Part of the feeling I get out of these submissions, though, is "Hey, our
platform is just as good as RoR/Arc/x because we can do what they did _this_
easily." I was trying to point out that such activities are not really
accurate depictions of how good a given platform is, because much of what
makes a language or platform good is being able to "think in the language", to
develop your design and ideas as you go. Once you have a solid design in mind,
you could use just about any language to implement it.

That's why I thought it would be more interesting for someone to develop
something new using a given platform, and show the kind of work that gets done
that way. For example, pg often writes about how good Lisp is for writing
programs when you're not sure of exactly what you want to do yet. It would be
intriguing to see someone use a similar approach with their platform of
choice, recording the process, in order to show how flexible it is and what
kinds of issues come up from the very start. For example, how much re-writing
occurs when a very small change is made? Does the platform provide enough
abstraction capabilities to make the underlying implementation transparent?

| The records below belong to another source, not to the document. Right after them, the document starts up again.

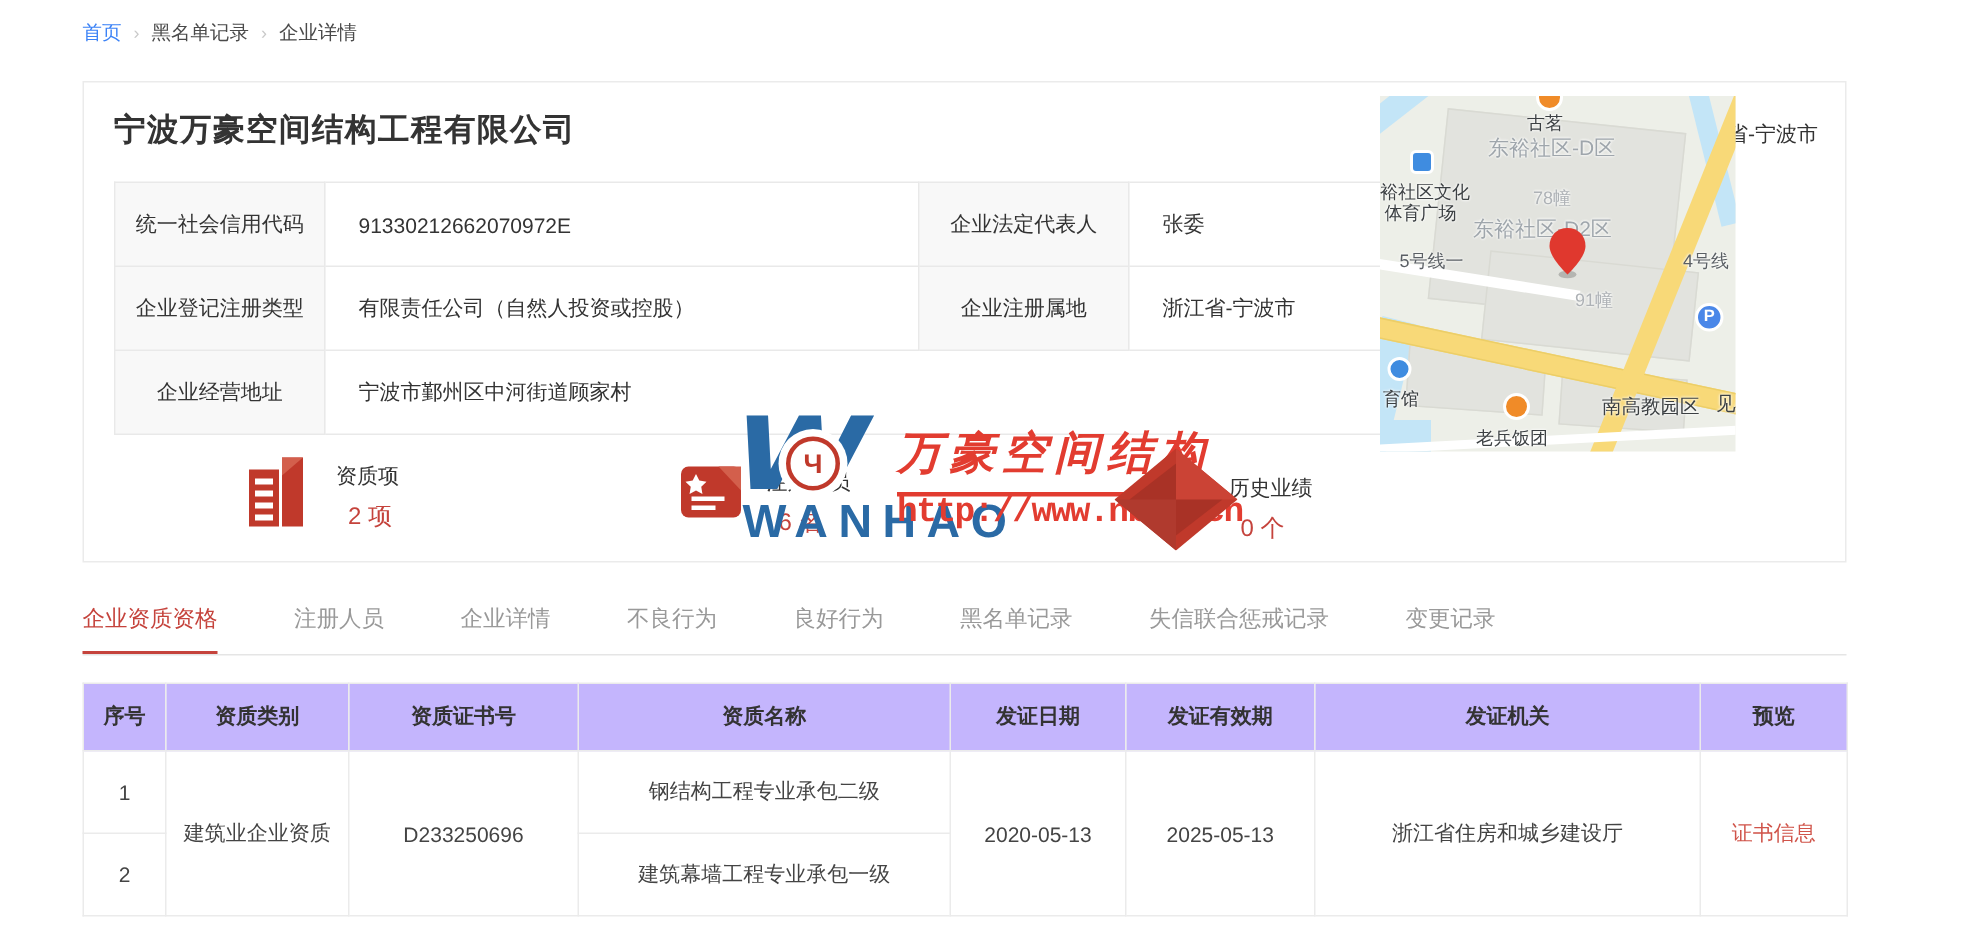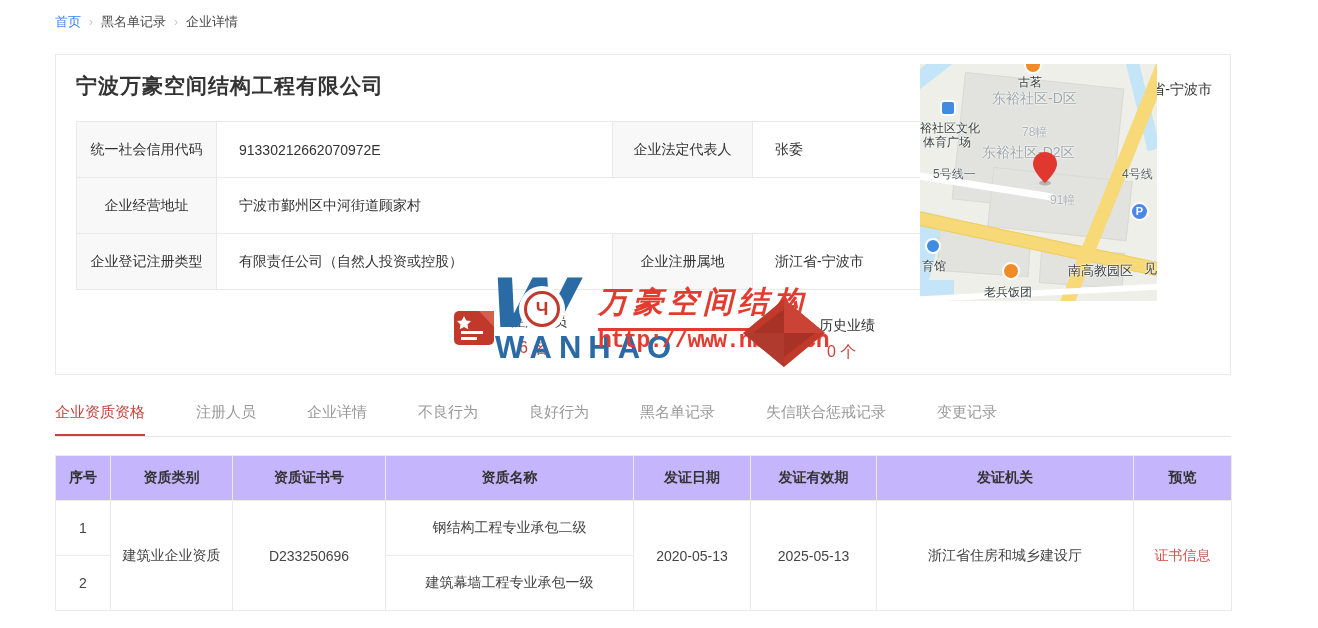--- a/index.html
+++ b/index.html
@@ -100,14 +100,14 @@
         <td class="val v2">张委</td>
       </tr>
       <tr>
-        <td class="lbl">企业经营地址</td>
-        <td class="val" colspan="3">宁波市鄞州区中河街道顾家村</td>
-      </tr>
-      <tr>
         <td class="lbl">企业登记注册类型</td>
         <td class="val v1">有限责任公司（自然人投资或控股）</td>
         <td class="lbl l2">企业注册属地</td>
         <td class="val v2">浙江省-宁波市</td>
+      </tr>
+      <tr>
+        <td class="lbl">企业经营地址</td>
+        <td class="val" colspan="3">宁波市鄞州区中河街道顾家村</td>
       </tr>
     </tbody>
       </table>

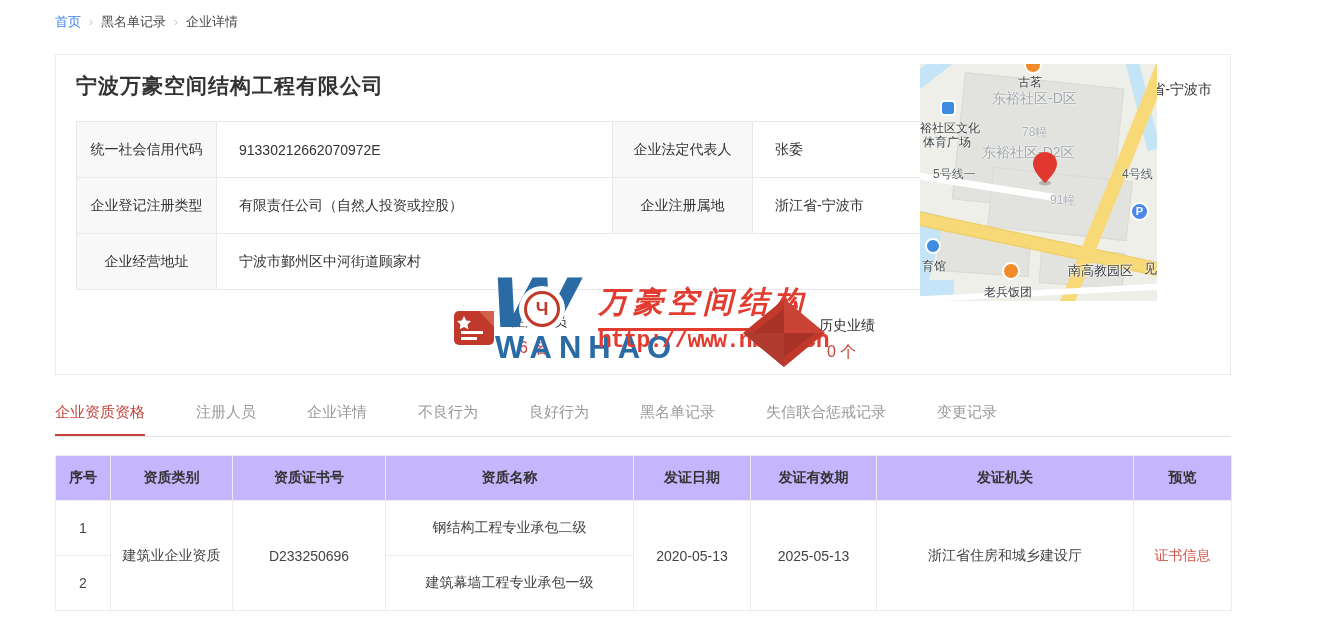--- a/index.html
+++ b/index.html
@@ -112,6 +112,21 @@
     </tbody>
       </table>
 
+    <div class="stat stat-1">
+      <svg width="46" height="50" viewBox="0 0 46 50">
+        <rect x="2" y="10" width="20" height="38" fill="#c0392b"></rect>
+        <rect x="24" y="2" width="14" height="46" fill="#c0392b"></rect>
+        <path d="M24 2 L38 2 L24 14 Z" fill="#d35f4c"></path>
+        <rect x="6" y="16" width="12" height="4" fill="#fff"></rect>
+        <rect x="6" y="24" width="12" height="4" fill="#fff"></rect>
+        <rect x="6" y="32" width="12" height="4" fill="#fff"></rect>
+        <rect x="6" y="40" width="12" height="4" fill="#fff"></rect>
+      </svg>
+      <div class="stat-text">
+        <div class="stat-label">资质项</div>
+        <div class="stat-value">2 项</div>
+      </div>
+    </div>
 
     <div class="stat stat-2">
       <svg width="44" height="42" viewBox="0 0 44 42">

As I've been reading On Lisp lately, I'm finally starting to get why pg likes
Lisp so much. There's just something cool about being able to write macro-
defining-macro-defining macros, and it turns out that it can make the
development process much more liquid. Do these platforms (like PHP) support
similar levels of abstraction? Judging from "For example, to display the time
elapsed since a site was added, you could use:
$time->relativeTime($site['Site']['created']), now that is awesome!" I think
not, because there are definitely implementation-specific details there that
hamper flexibility and would be better off being abstracted away somehow.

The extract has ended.